Neither of my children attended a Montessori based preschool, so I can't speak to what is normal.  However, one of my children attended Smiles.  It is a well run program, and very popular in the neighborhood, particularly with Montclair and Thornhill Elementary parents. Given its popularity, I would encourage you to make your decision sooner rather than later as they always have a waiting list.

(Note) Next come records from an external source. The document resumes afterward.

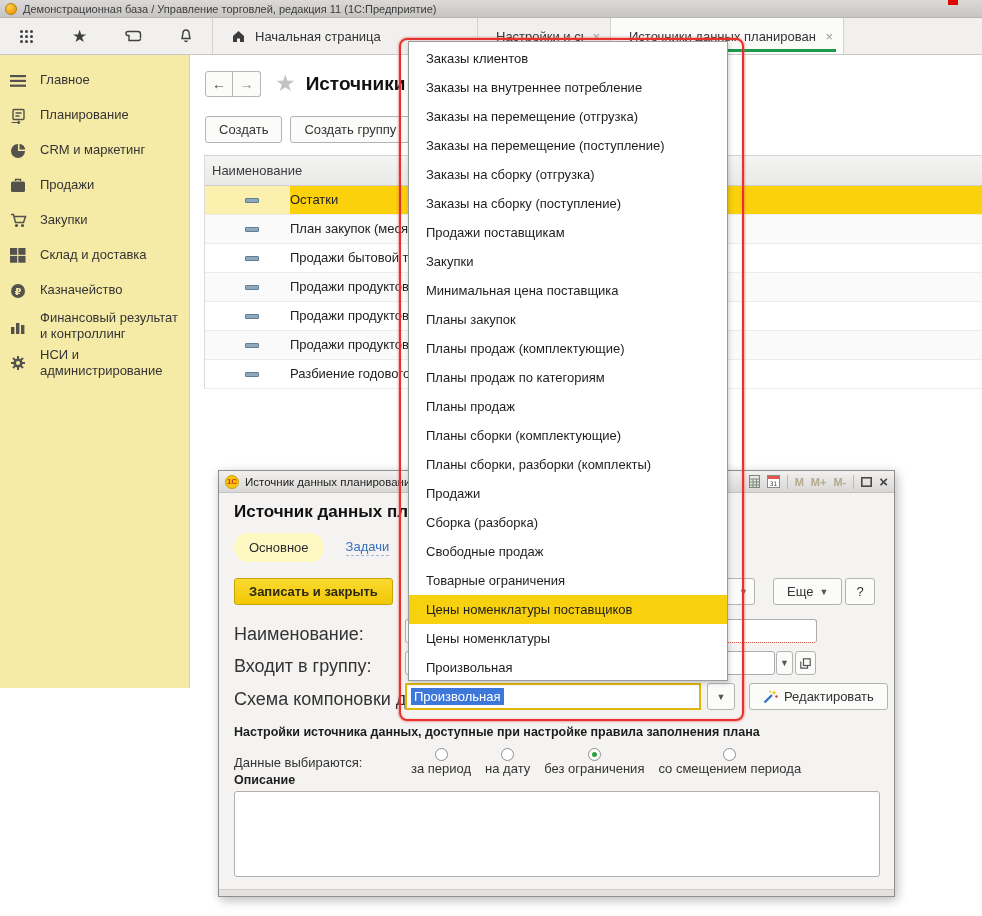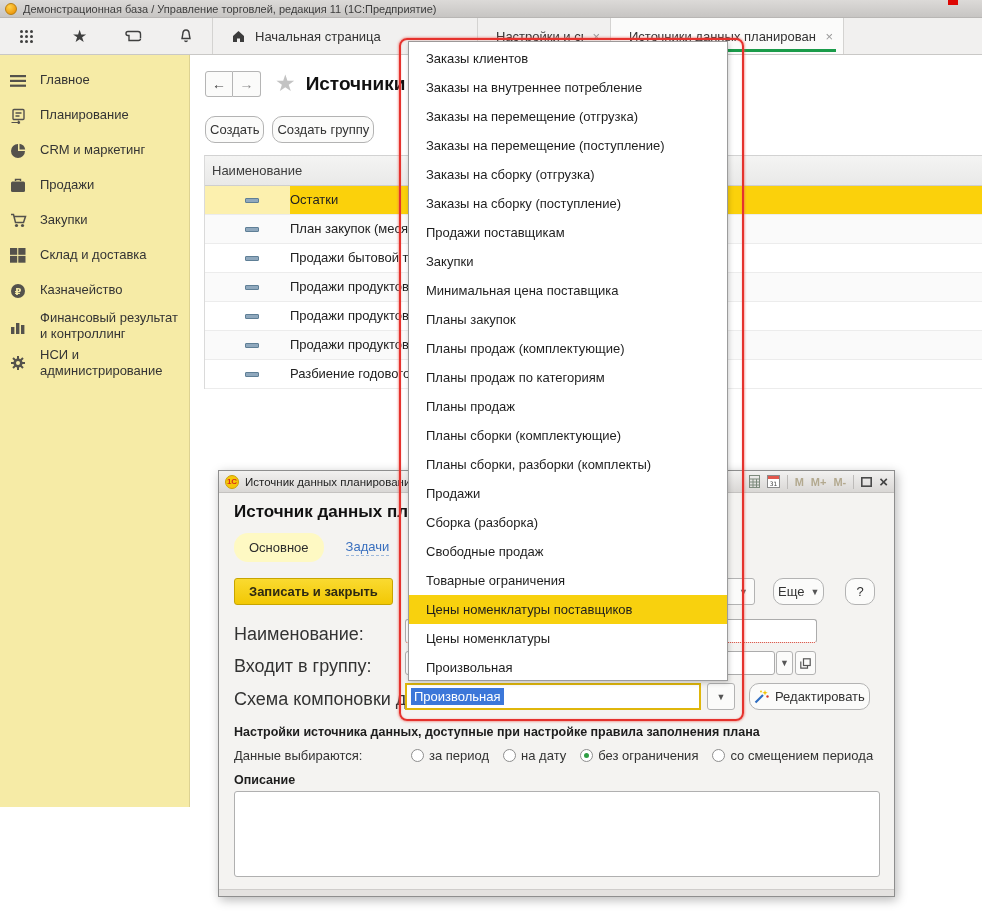--- a/index.html
+++ b/index.html
@@ -33,7 +33,7 @@
   #tab-sources .greenbar { position:absolute; left:7px; right:7px; bottom:2px; height:3px; }
 
   
-  #sidebar { position:absolute; left:0; top:55px; width:190px; height:752px;
+  #sidebar { position:absolute; left:0; top:55px; width:190px; height:633px;
     background:#f6eba6; border-right:1px solid #ddd292; padding-top:8px; }
   .sbitem { display:flex; align-items:center; gap:13px; min-height:35px;
     padding:2px 6px 2px 9px; font-size:13px; color:#343434; line-height:1.25; cursor:default; }

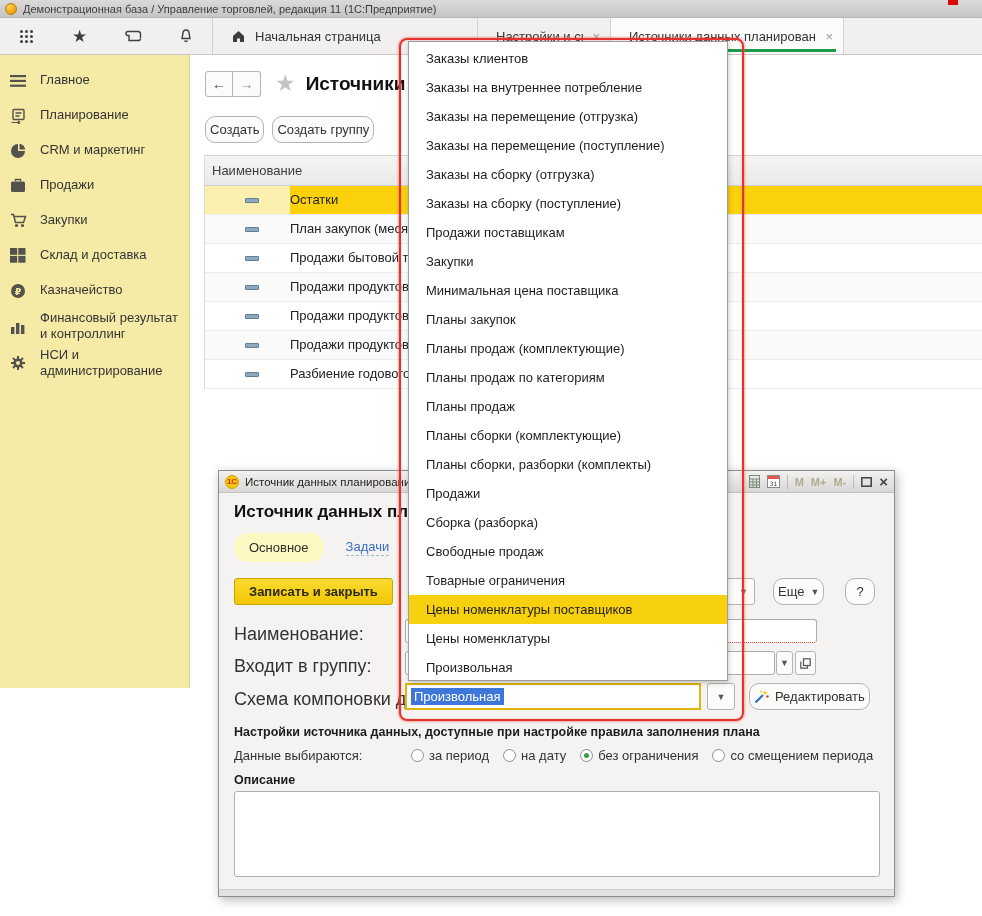--- a/index.html
+++ b/index.html
@@ -49,8 +49,8 @@
   #fav-star { margin:0 10px 0 14px; font-size:23px; color:#c3c3c3; }
   #list-title { font-size:19px; font-weight:bold; color:#111; white-space:nowrap; }
   #btn-row { position:absolute; left:14px; top:61px; display:flex; gap:8px; }
-  .btn { height:27px; border:1px solid #b3b3b3; border-radius:10px; background:#fbfbfa;
-    font-size:13px; color:#333; padding:0 4px; display:flex; align-items:center; white-space:nowrap; }
+  .btn { height:27px; border:1px solid #b3b3b3; border-radius:3px; background:#fbfbfa;
+    font-size:13px; color:#333; padding:0 13px; display:flex; align-items:center; white-space:nowrap; }
   #listgrid { position:absolute; left:13px; top:100px; width:778px;
     border-top:1px solid #d2d2d2; border-left:1px solid #dadada; }
   #grid-header { height:30px; background:linear-gradient(#f4f4f3,#e9e9e8);

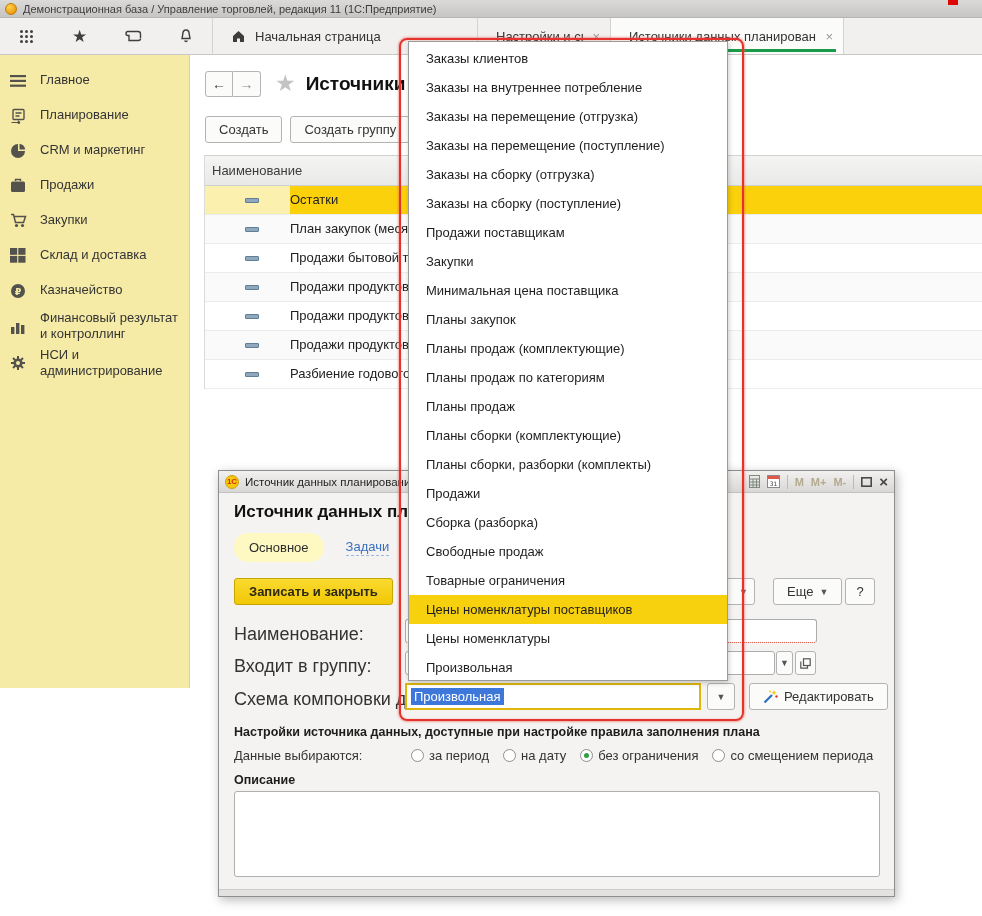--- a/index.html
+++ b/index.html
@@ -116,7 +116,7 @@
   #sect-hdr { position:absolute; left:15px; top:254px; font-size:12.5px; font-weight:bold; color:#1d1d1d; }
   #radio-row { position:absolute; left:15px; top:277px; display:flex; align-items:center; font-size:13px; color:#333; }
   #radio-row .rlabel { width:177px; }
-  .radio { display:flex; align-items:center; gap:5px; margin-right:14px; white-space:nowrap; }
+  .radio { display:flex; align-items:center; margin-right:14px; white-space:nowrap;flex-direction:column; }
   .rdot { width:13px; height:13px; border:1px solid #8e8e8e; border-radius:50%;
     background:#fff; position:relative; flex:0 0 13px; }
   .rdot.on::after { content:""; position:absolute; left:3px; top:3px; width:5px; height:5px;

I'm so sorry you are having this experience! My 2.5 year old has been at Grand Lake Montessori for almost a year and is having a wonderful experience. Some of the things you share (like lack of photos and updates) is extremely different than the experience we have been having at GLM (even though their campus is also closed to visitors due to COVID). My understanding is that there is no copyright on the term Montessori and so anyone can use it and there is a huge range of positive and negative "Montessori" environments. If it were me, I would ask the teachers directly about the physical aggression issue and would expect them to help problem solve the issue. It is understandable that there may be minor physical altercations between students, but the teachers also need to protect the safety of the students and come up with solutions if there is an ongoing issue. I would expect direct communication if another kid injured mine (e.g. my son was bit by another student once, and I got a phone call to share what had happened). My understanding of Montessori is not that it is "hands-off" but that it is about supporting kids to learn how to be independent, but that still means a hands-on role for teachers to provide the safe environment needed.